◆ The problem:
When you write out the listing, keep every character and omit the pictures.

◆ Material provided:
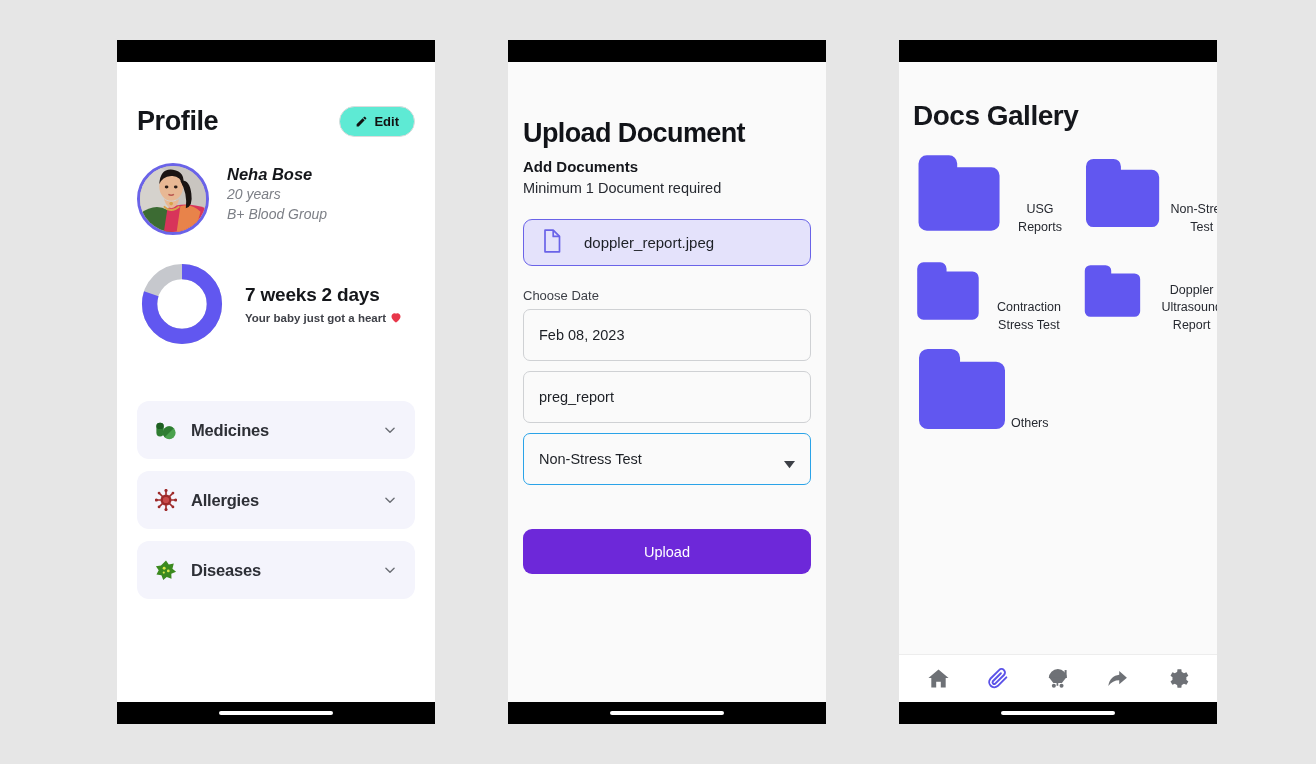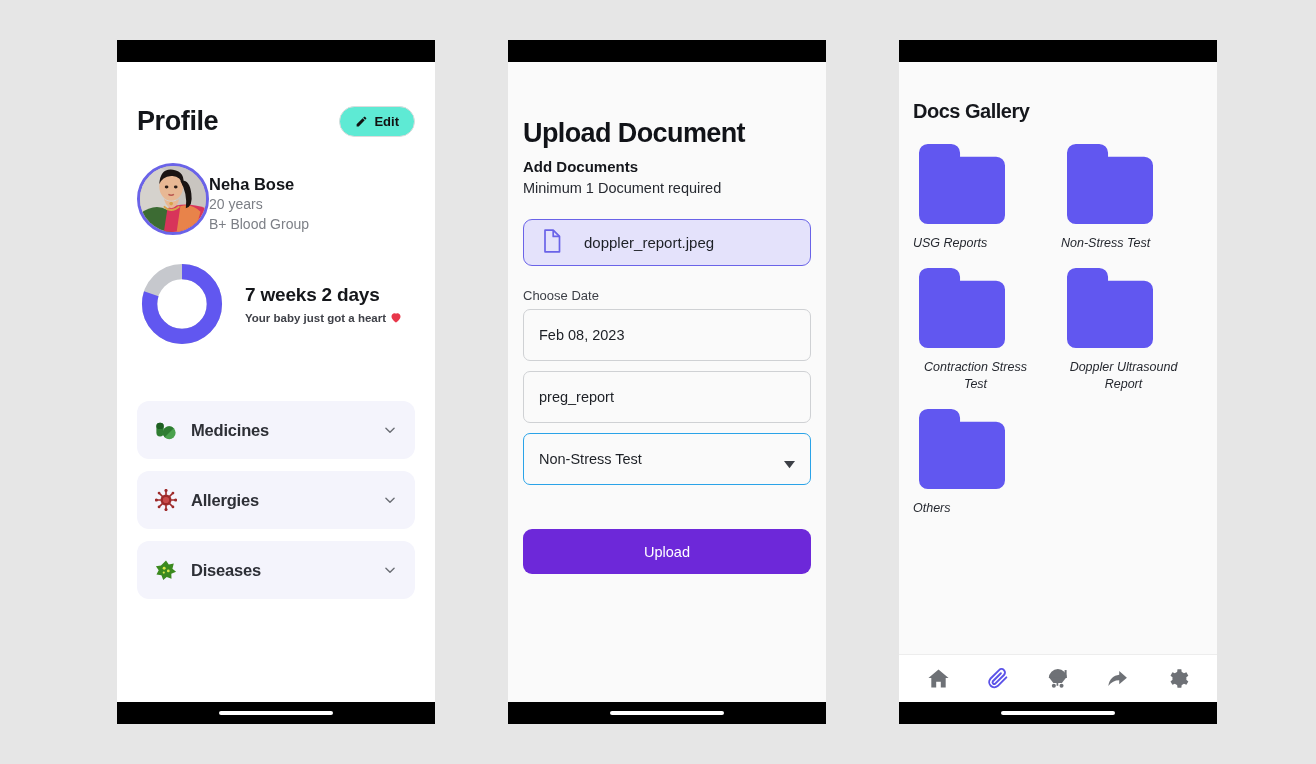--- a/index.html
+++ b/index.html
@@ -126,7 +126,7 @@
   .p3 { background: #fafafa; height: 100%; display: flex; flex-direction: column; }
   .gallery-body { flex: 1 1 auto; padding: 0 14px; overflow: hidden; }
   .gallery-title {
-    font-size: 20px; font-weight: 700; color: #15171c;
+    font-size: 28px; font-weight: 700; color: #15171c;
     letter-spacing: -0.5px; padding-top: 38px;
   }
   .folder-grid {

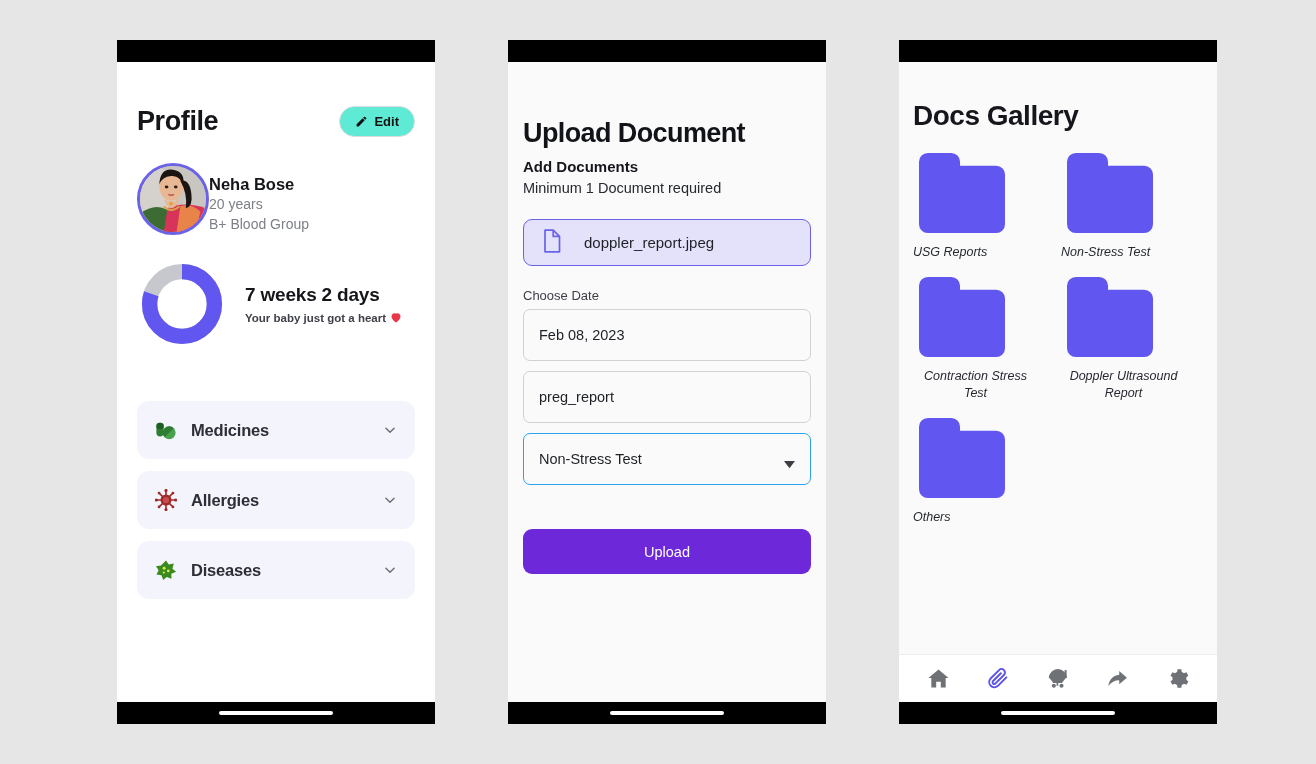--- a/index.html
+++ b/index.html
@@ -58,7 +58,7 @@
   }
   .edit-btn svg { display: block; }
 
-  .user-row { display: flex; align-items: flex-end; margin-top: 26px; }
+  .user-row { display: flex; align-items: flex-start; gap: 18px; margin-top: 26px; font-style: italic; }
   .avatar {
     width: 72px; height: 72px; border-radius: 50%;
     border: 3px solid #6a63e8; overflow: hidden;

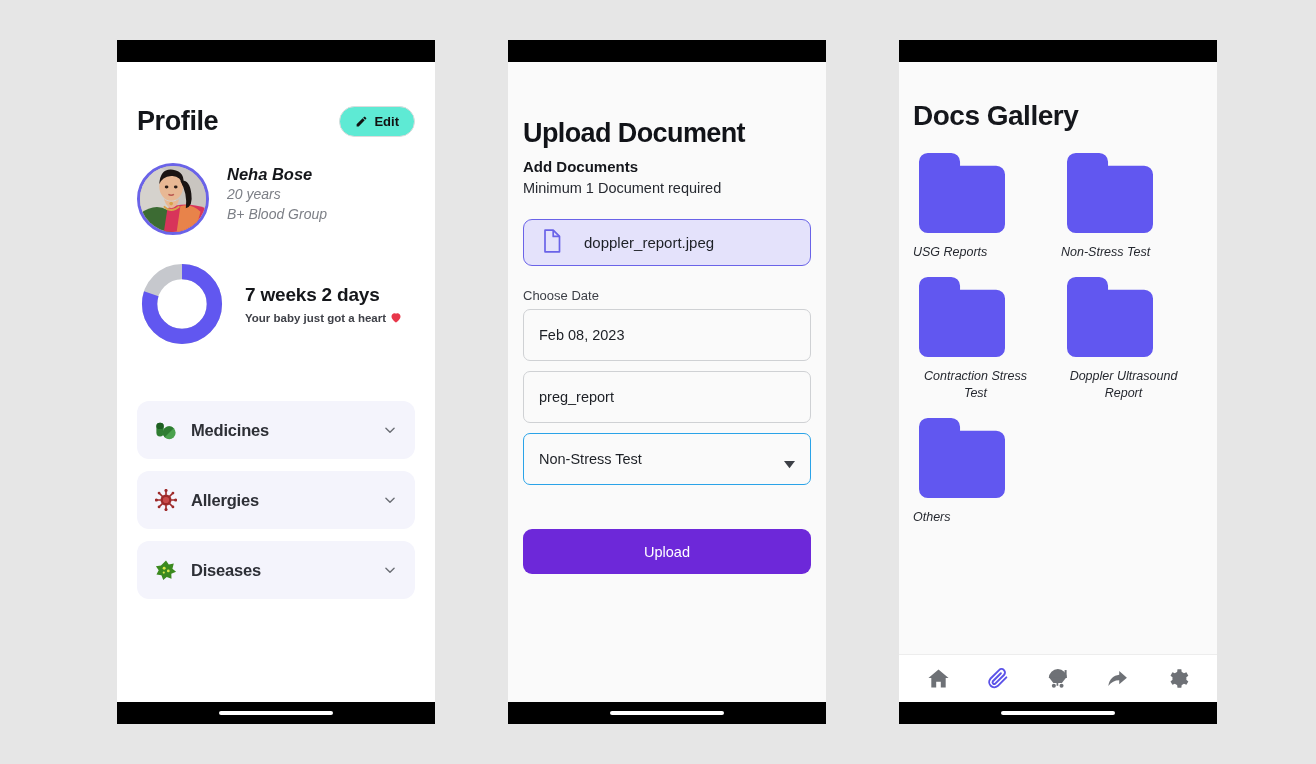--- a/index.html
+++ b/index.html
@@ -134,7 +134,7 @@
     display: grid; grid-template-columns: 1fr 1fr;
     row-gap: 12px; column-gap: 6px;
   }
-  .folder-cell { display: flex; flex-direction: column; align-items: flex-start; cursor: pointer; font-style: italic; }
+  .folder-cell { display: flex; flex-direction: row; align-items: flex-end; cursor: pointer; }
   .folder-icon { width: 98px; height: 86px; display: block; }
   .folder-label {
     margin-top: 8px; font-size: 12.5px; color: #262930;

◆ Worked solution:
--- a/index.html
+++ b/index.html
@@ -126,7 +126,7 @@
   .p3 { background: #fafafa; height: 100%; display: flex; flex-direction: column; }
   .gallery-body { flex: 1 1 auto; padding: 0 14px; overflow: hidden; }
   .gallery-title {
-    font-size: 20px; font-weight: 700; color: #15171c;
+    font-size: 28px; font-weight: 700; color: #15171c;
     letter-spacing: -0.5px; padding-top: 38px;
   }
   .folder-grid {

--- a/index.html
+++ b/index.html
@@ -58,7 +58,7 @@
   }
   .edit-btn svg { display: block; }
 
-  .user-row { display: flex; align-items: flex-end; margin-top: 26px; }
+  .user-row { display: flex; align-items: flex-start; gap: 18px; margin-top: 26px; font-style: italic; }
   .avatar {
     width: 72px; height: 72px; border-radius: 50%;
     border: 3px solid #6a63e8; overflow: hidden;

--- a/index.html
+++ b/index.html
@@ -134,7 +134,7 @@
     display: grid; grid-template-columns: 1fr 1fr;
     row-gap: 12px; column-gap: 6px;
   }
-  .folder-cell { display: flex; flex-direction: column; align-items: flex-start; cursor: pointer; font-style: italic; }
+  .folder-cell { display: flex; flex-direction: row; align-items: flex-end; cursor: pointer; }
   .folder-icon { width: 98px; height: 86px; display: block; }
   .folder-label {
     margin-top: 8px; font-size: 12.5px; color: #262930;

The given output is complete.